/populate_omeka_s_site

Scripts to import static HTML in to Omeka S

Primary LanguagePython

Background

According to its website ".. Omeka S is a next-generation web publishing platform for institutions interested in connecting digital cultural heritage collections with other resources online."

Which sounds a lot nicer thean the old static Dreamweaver sites we had hanging around! Since I couldn't find something which would allow me to import those sites I write this set of scripts to fill that need. They are domain specific but I've made an attempt to keep them fairly flexible for someone who wants to customise them.

Other options - like displaying the current sites via iframe, a PHP backed plugin to read the files on disk, and others - didn't seem to offer a meaningful benefit over showing the sites statically but didn't give as much of the benefits of Omeka S as we wanted.

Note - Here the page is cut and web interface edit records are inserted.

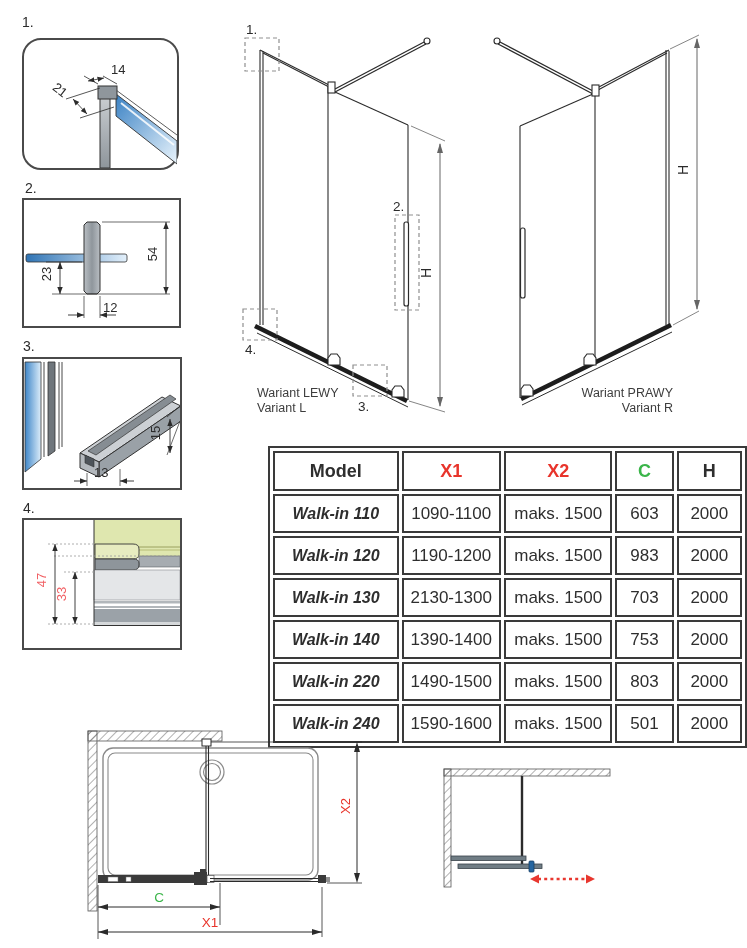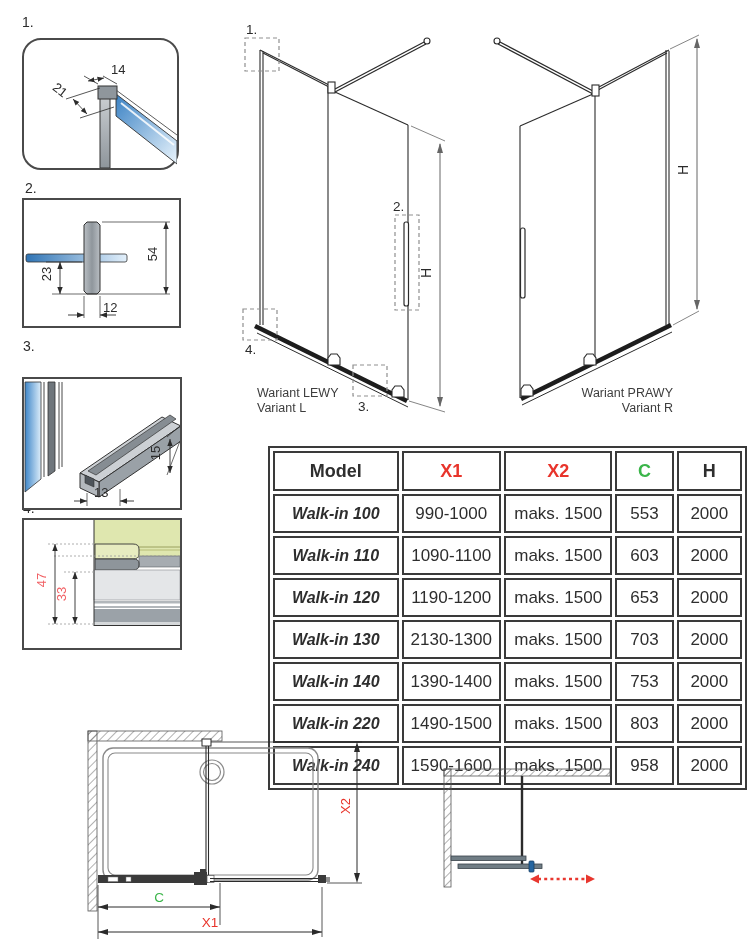"13" div.detail-box { top: 377px -> 357px }
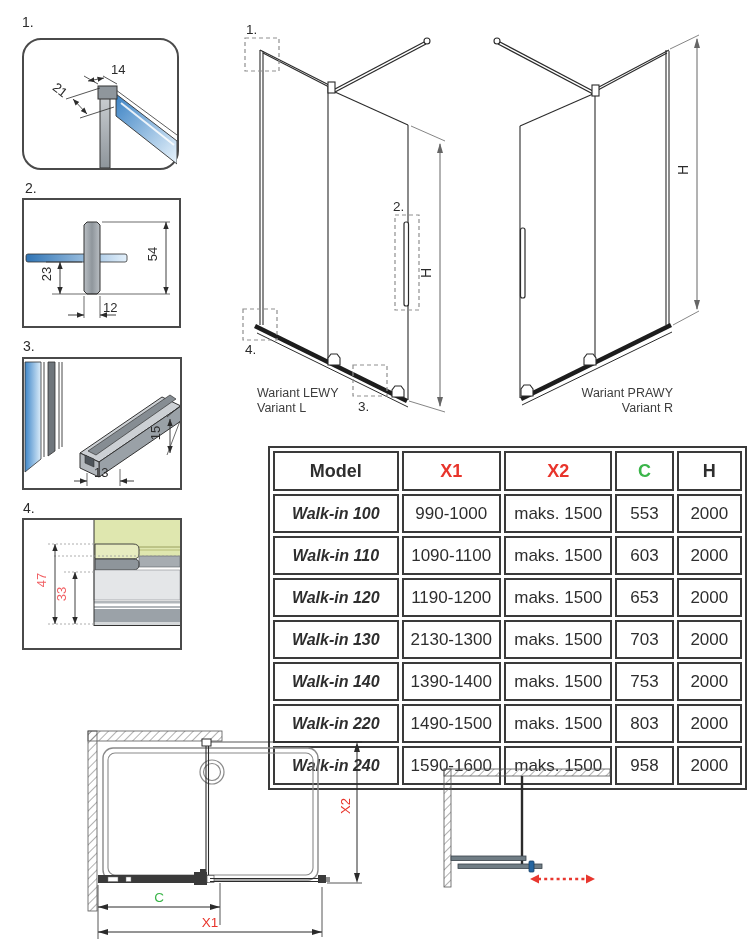"Walk-in 100" tr { html: <tr> <td>Walk-in 100</td> <td>990-1000</td> <td>maks. 1500</td> <td>553</td> <td>2000</td> </tr> -> none }
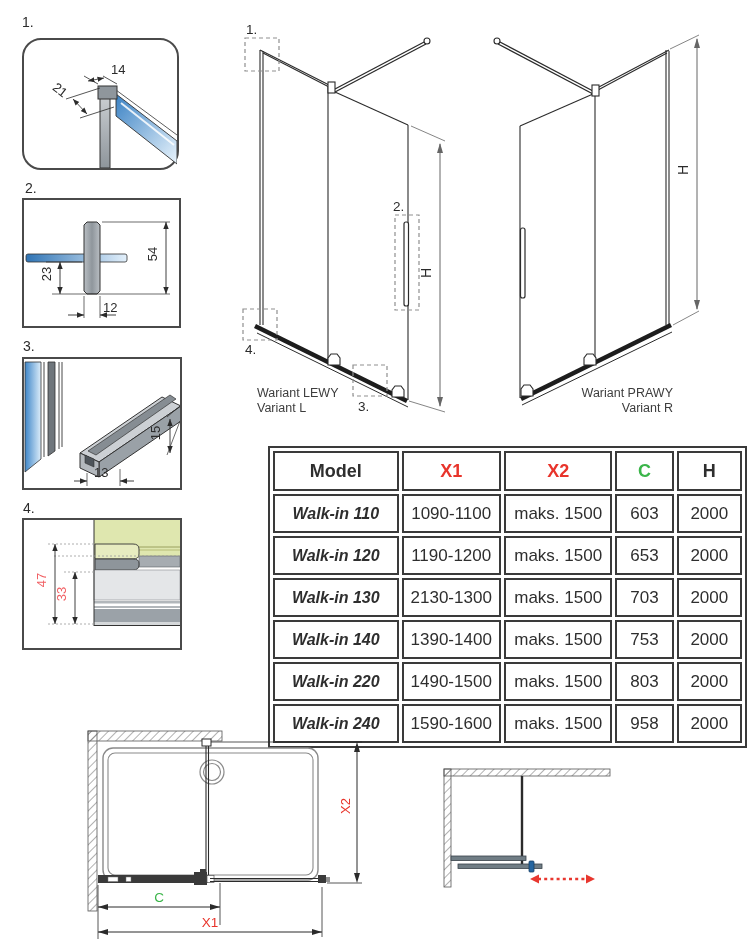"653" td { text: 653 -> 983 }
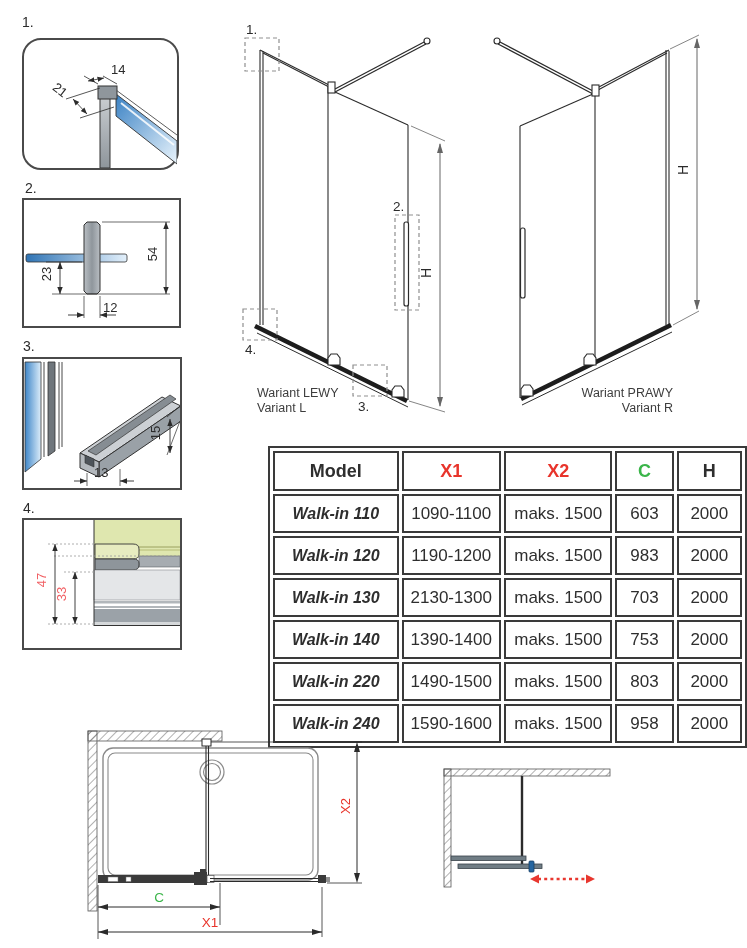"958" td { text: 958 -> 501 }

The scripts (as written) require all pages share specific attributes as thats what our pages have; the relevant functions could be augmented to capture multiple values or behave differently per page if desired.

Configuration

Site

A Site must be created, along with an Item Set for storing media within.

Project

Configuration is done in config.py, at a minimum the following values need to be set:

website_root_on_disk = '/path/to/files'


omekas_base_url = 'https://export.example.org/'
omekas_site_id = 16
omekas_item_set_id = 929
# Psudorandom strings, generate via admin > user > Api keys
credential_params = {
    "key_identity": "identity",
    "key_credential": "credential"
}

See config.py.example for other options.

Usage

Adapt (as required) utility_functions.py and a *_to_omeka_s.py script then run it to proesss an existing site in to json then upload to Omeka S via its API.

The current implementation uploads chunks of HTML in Omeka S blocks but can (and maybe one day will) be expanded to process some HTML to Omeka S blocks.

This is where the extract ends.